Wie genau es im kommenden Jahr in der Kulturbranche weitergehen kann, ist im Moment noch nicht absehbar. Wie sehen Sie die Situation?
Vielleicht können wir es schaffen, dass zumindest kleine Veranstaltungen wieder stattfinden können. Das muss das Ziel sein. Wenn das nicht gelingt, dann wird es in Massen richtig problematisch in der Kulturbranche. Das Positive ist, dass auch eine neue Bereitschaft für Alternativen und Experimente da ist. Zum Beispiel im Veranstaltungssektor oder im Digitalen. Ich glaube auch, dass eine andere Wertschätzung von Kunst und Kultur da ist, jetzt wo man merkt, wie sehr es fehlt. Da gehe ich auch nicht ganz konform mit den Aussagen von manchen Kollegen, die gesagt haben, keiner interessiert sich für uns und die sich meiner Meinung nach in der Opferrolle zu wohl gefühlt haben. Tatsächlich glaube ich, dass es eher in die andere Richtung geht und dass sich da ein neuer Geist einstellt.
Inwiefern hat die Corona-Pandemie Ihre eigene Arbeitsweise als Künstler verändert?
Was die Kunst angeht bin ich ziemlich hyperaktiv. Ich kann nicht ruhig sitzen und hetze oft von einem Projekt zum nächsten. Durch diesen Moment, in dem man gezwungen ist, sich eine längere Zeit mit einem Thema auseinanderzusetzen, habe ich gemerkt: das funktioniert.

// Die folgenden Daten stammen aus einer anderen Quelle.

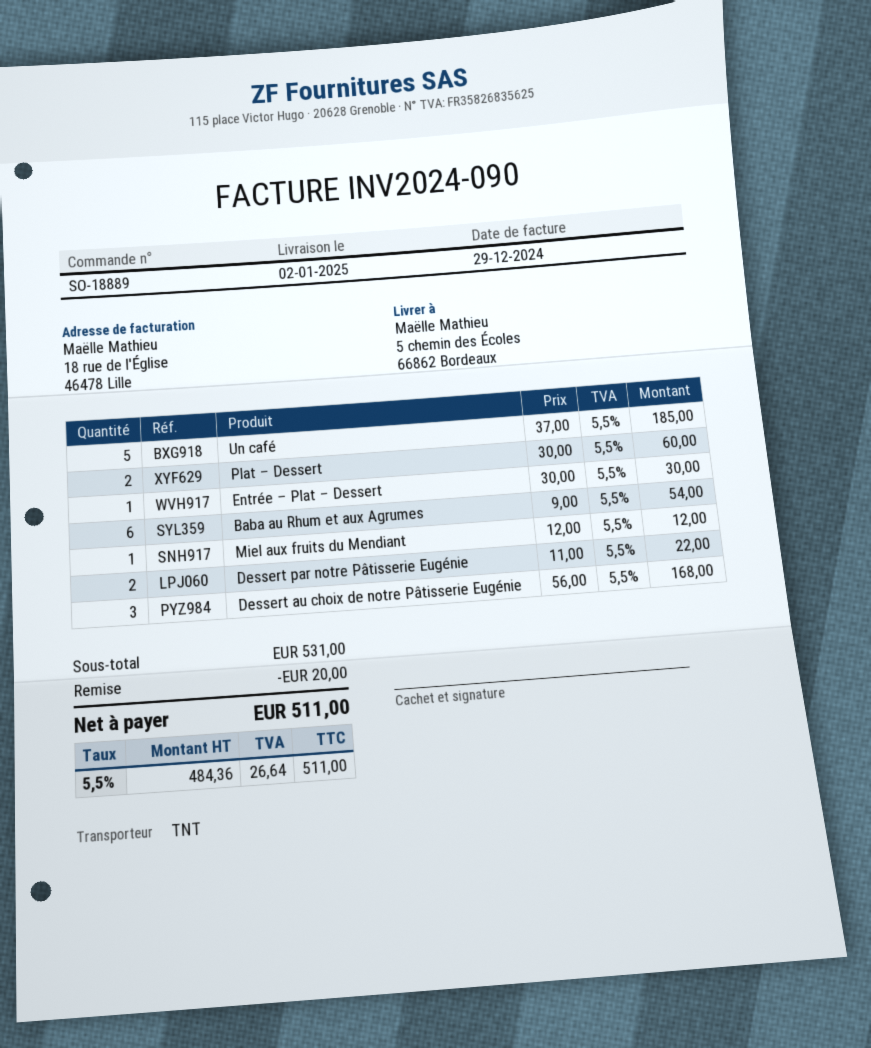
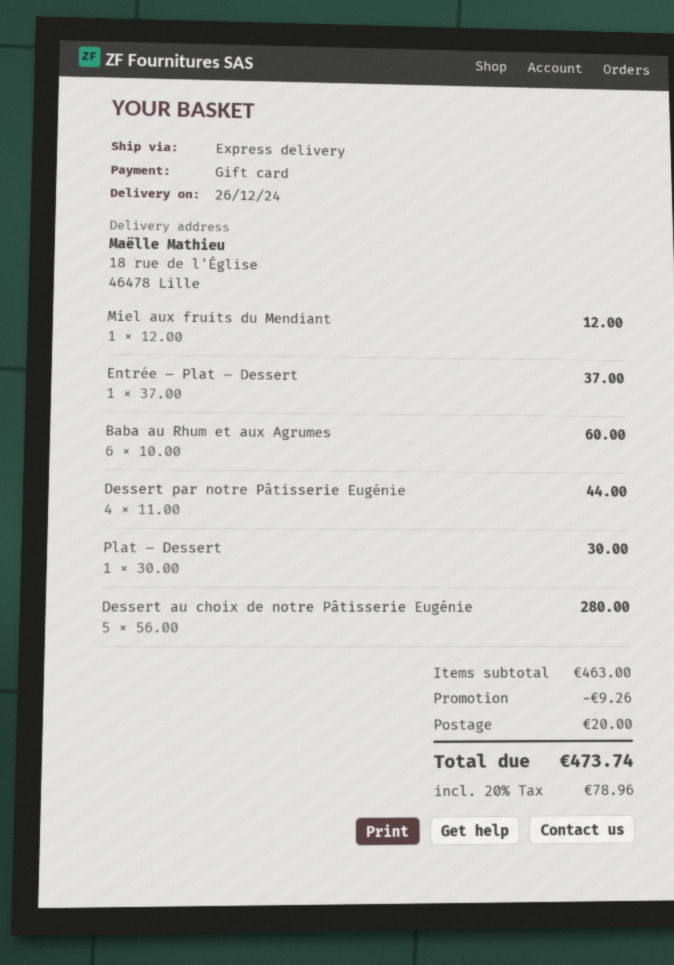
delivery date: 2025-01-02 -> 2024-12-26
shipping method: TNT -> express
ship to: 5 chemin des Écoles, 66862 Bordeaux -> 18 rue de l'Église, 46478 Lille
Un café: 5 x 37.00 = 185.00 -> none
Plat – Dessert: 2 x 30.00 = 60.00 -> 1 x 30.00 = 30.00
Entrée – Plat – Dessert: 1 x 30.00 = 30.00 -> 1 x 37.00 = 37.00
Baba au Rhum et aux Agrumes: 6 x 9.00 = 54.00 -> 6 x 10.00 = 60.00
Dessert par notre Pâtisserie Eugénie: 2 x 11.00 = 22.00 -> 4 x 11.00 = 44.00
Dessert au choix de notre Pâtisserie Eugénie: 3 x 56.00 = 168.00 -> 5 x 56.00 = 280.00
subtotal: 531.00 -> 463.00
discount: 20.00 -> 9.26
shipping: none -> 20.00
tax: 5.5% = 26.64 -> 20% = 78.96
total: 511.00 -> 473.74

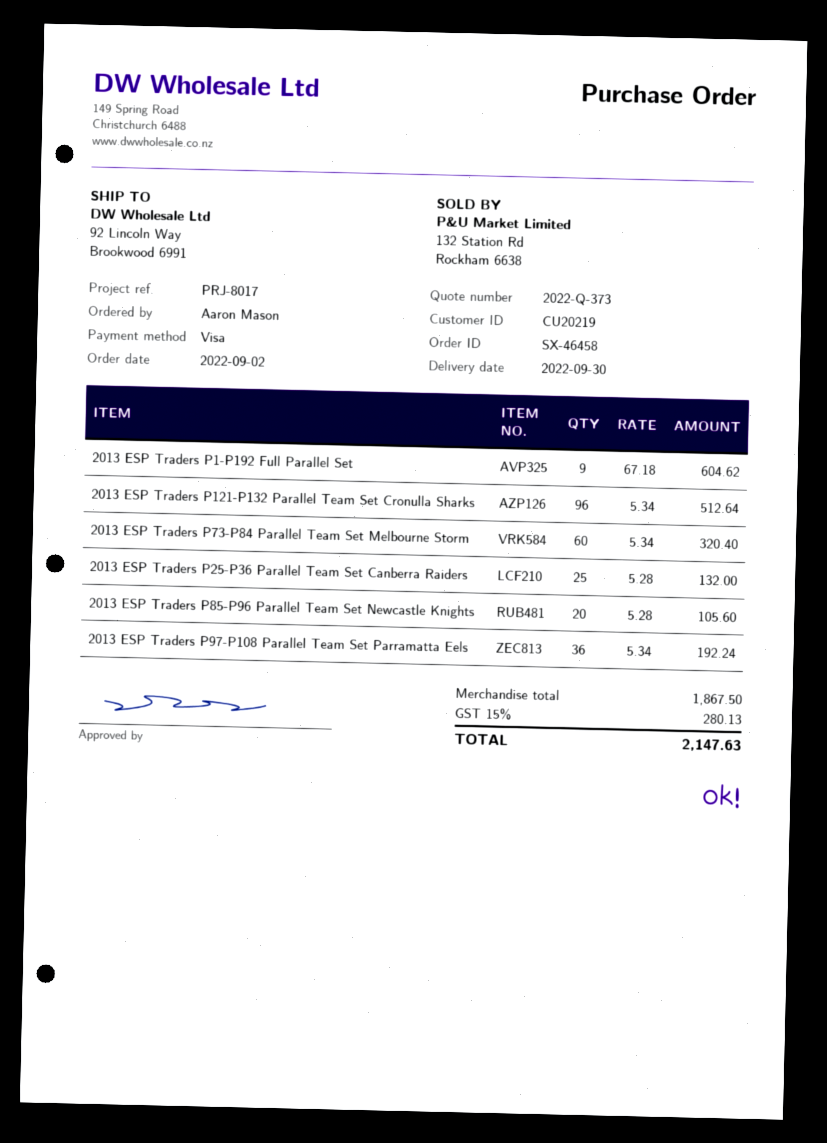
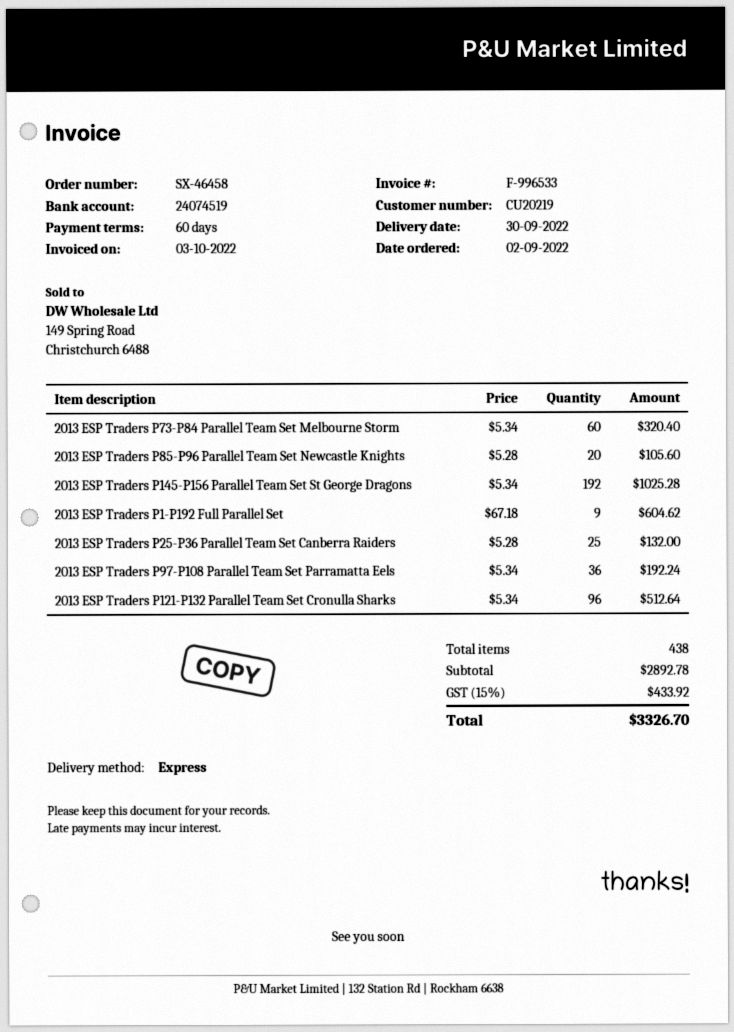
2013 ESP Traders P145-P156 Parallel Team Set St George Dragons: none -> 192 x 5.34 = 1025.28
subtotal: 1867.50 -> 2892.78
tax: 15% = 280.13 -> 15% = 433.92
total: 2147.63 -> 3326.70

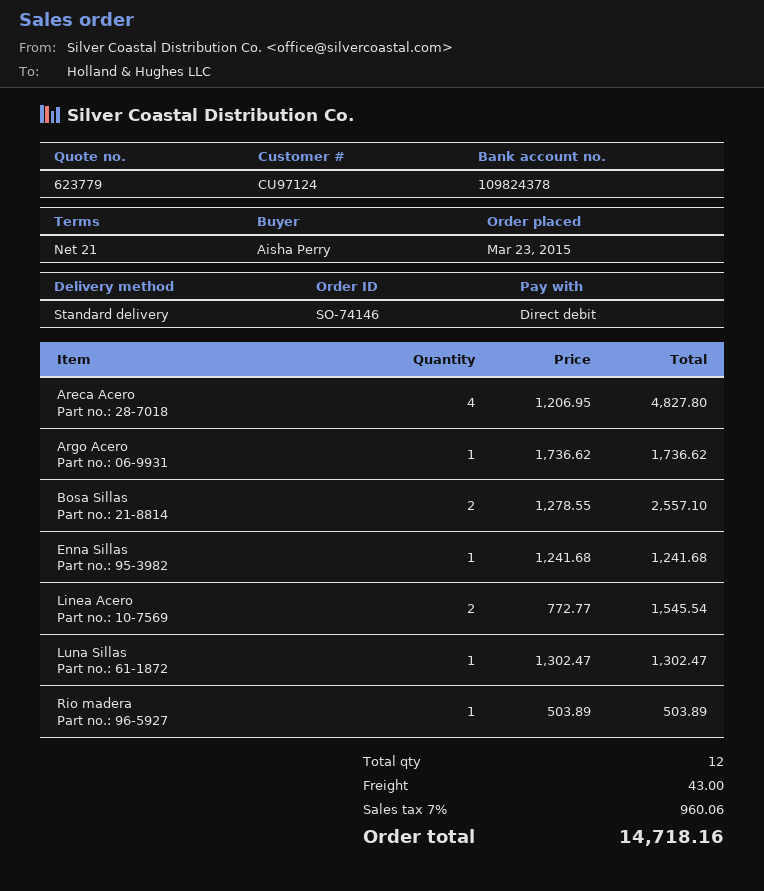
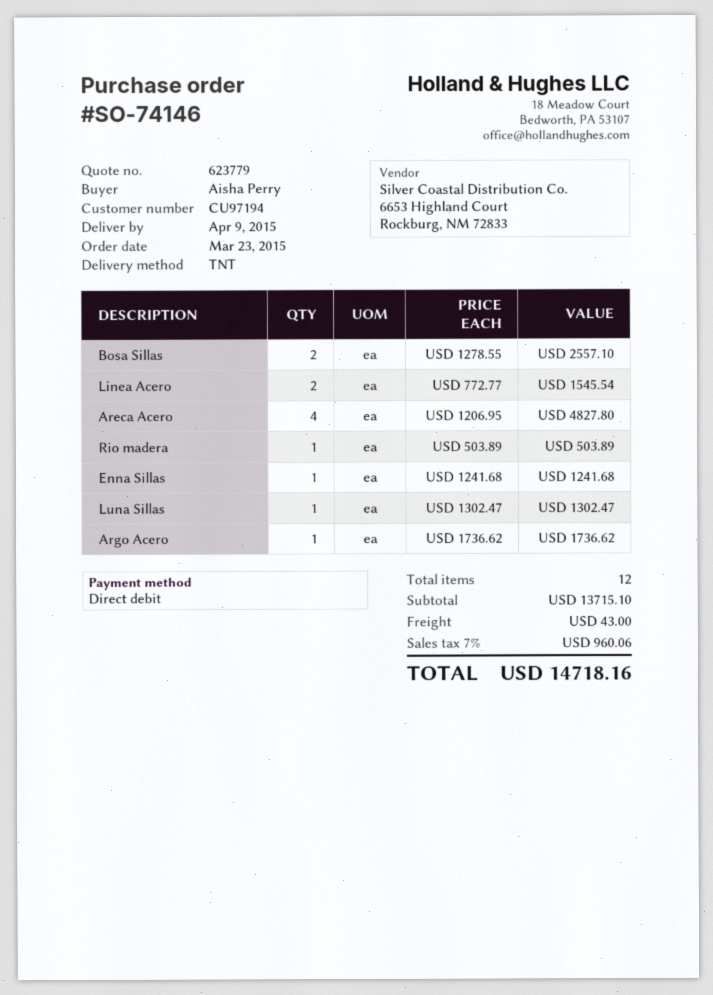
customer number: CU97124 -> CU97194
shipping method: standard -> TNT

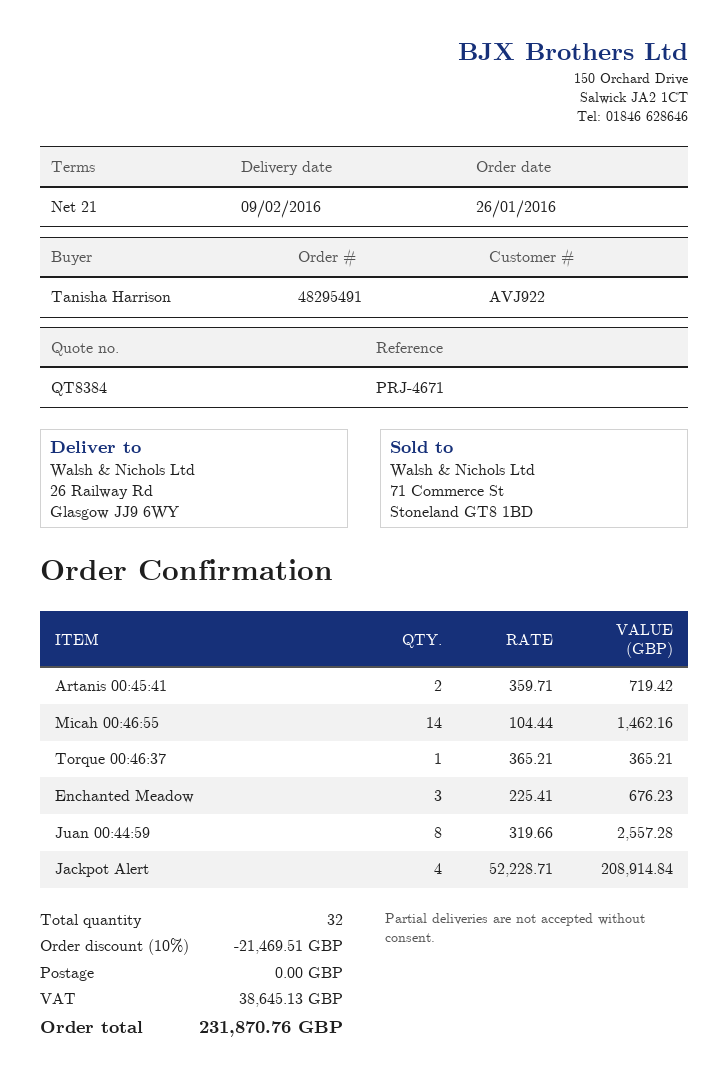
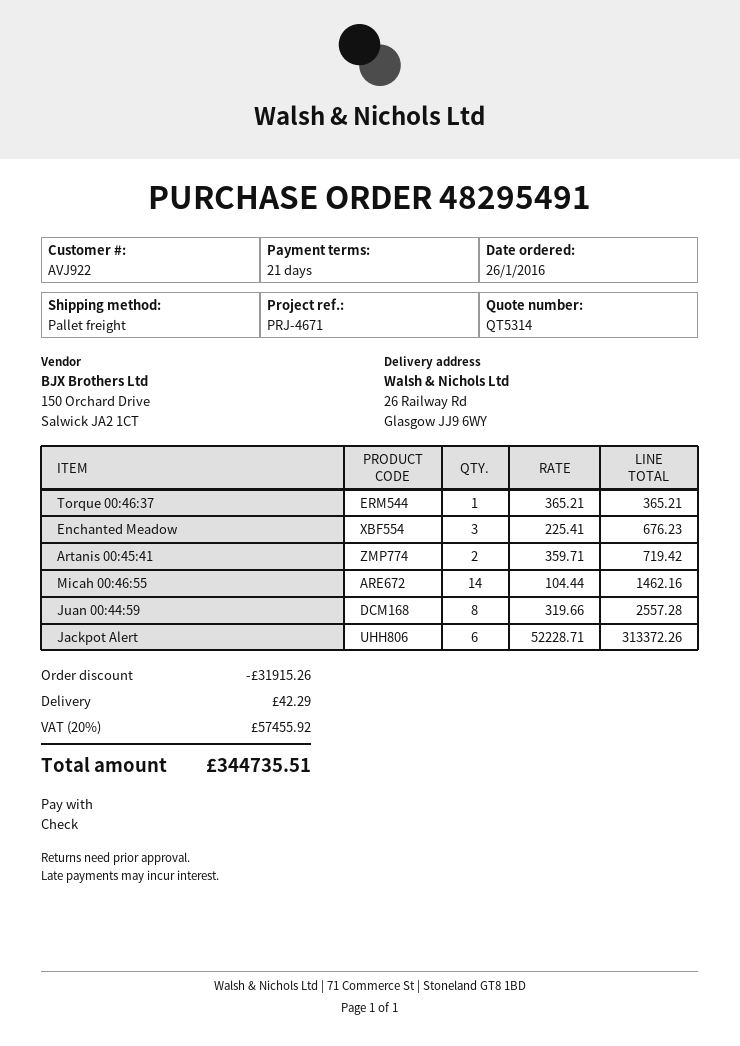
quote number: QT8384 -> QT5314
Jackpot Alert: 4 x 52228.71 = 208914.84 -> 6 x 52228.71 = 313372.26
discount: 21469.51 -> 31915.26
shipping: 0.00 -> 42.29
tax: 38645.13 -> 57455.92
total: 231870.76 -> 344735.51

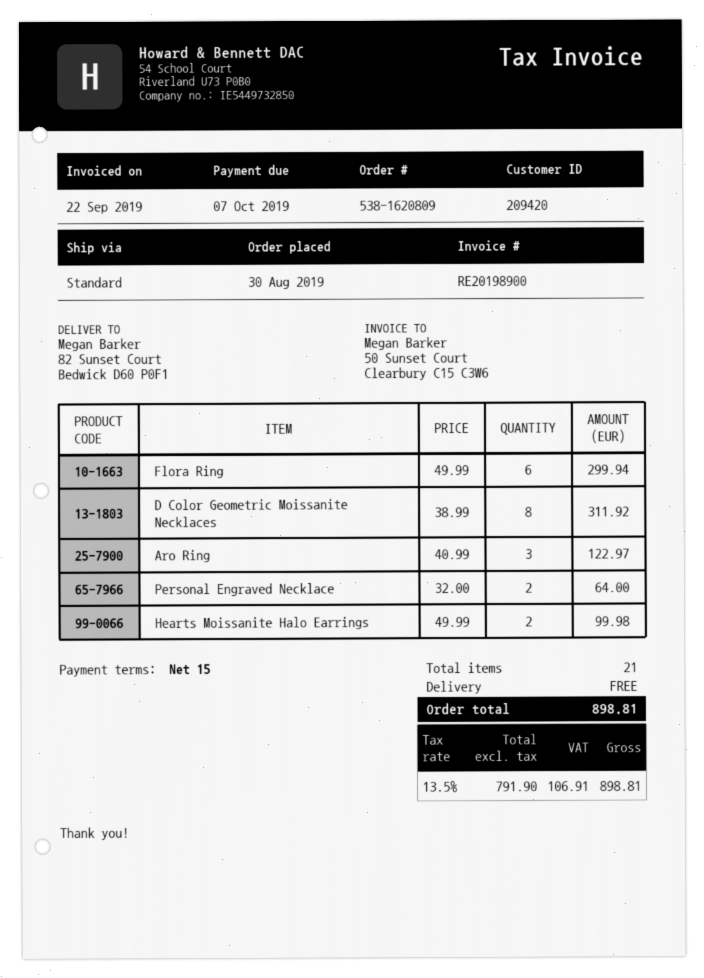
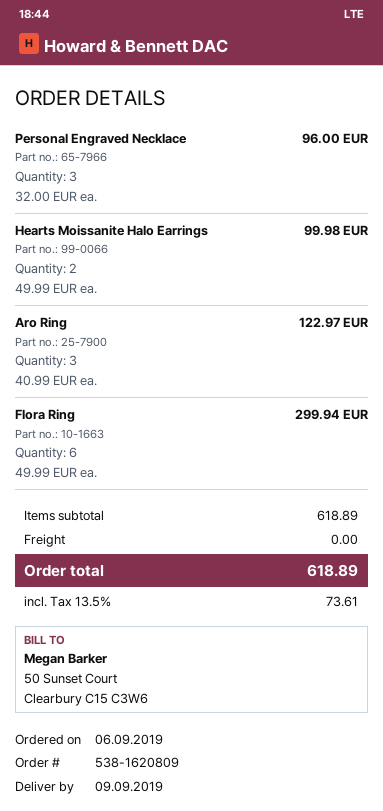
order date: 2019-08-30 -> 2019-09-06
D Color Geometric Moissanite Necklaces: 8 x 38.99 = 311.92 -> none
Personal Engraved Necklace: 2 x 32.00 = 64.00 -> 3 x 32.00 = 96.00
tax: 13.5% = 106.91 -> 13.5% = 73.61
total: 898.81 -> 618.89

Wenn man sich mehr Zeit für etwas nehmen kann, entstehen oft neue Blickwinkel. Das nächste Jahr ist zwar schon recht voll, weil vieles dahin verlegt worden ist. Aber ich habe mir vorgenommen, ein bisschen was von der Ruhe zu behalten und mir mehr Zeit für mich und meine Arbeit zu nehmen.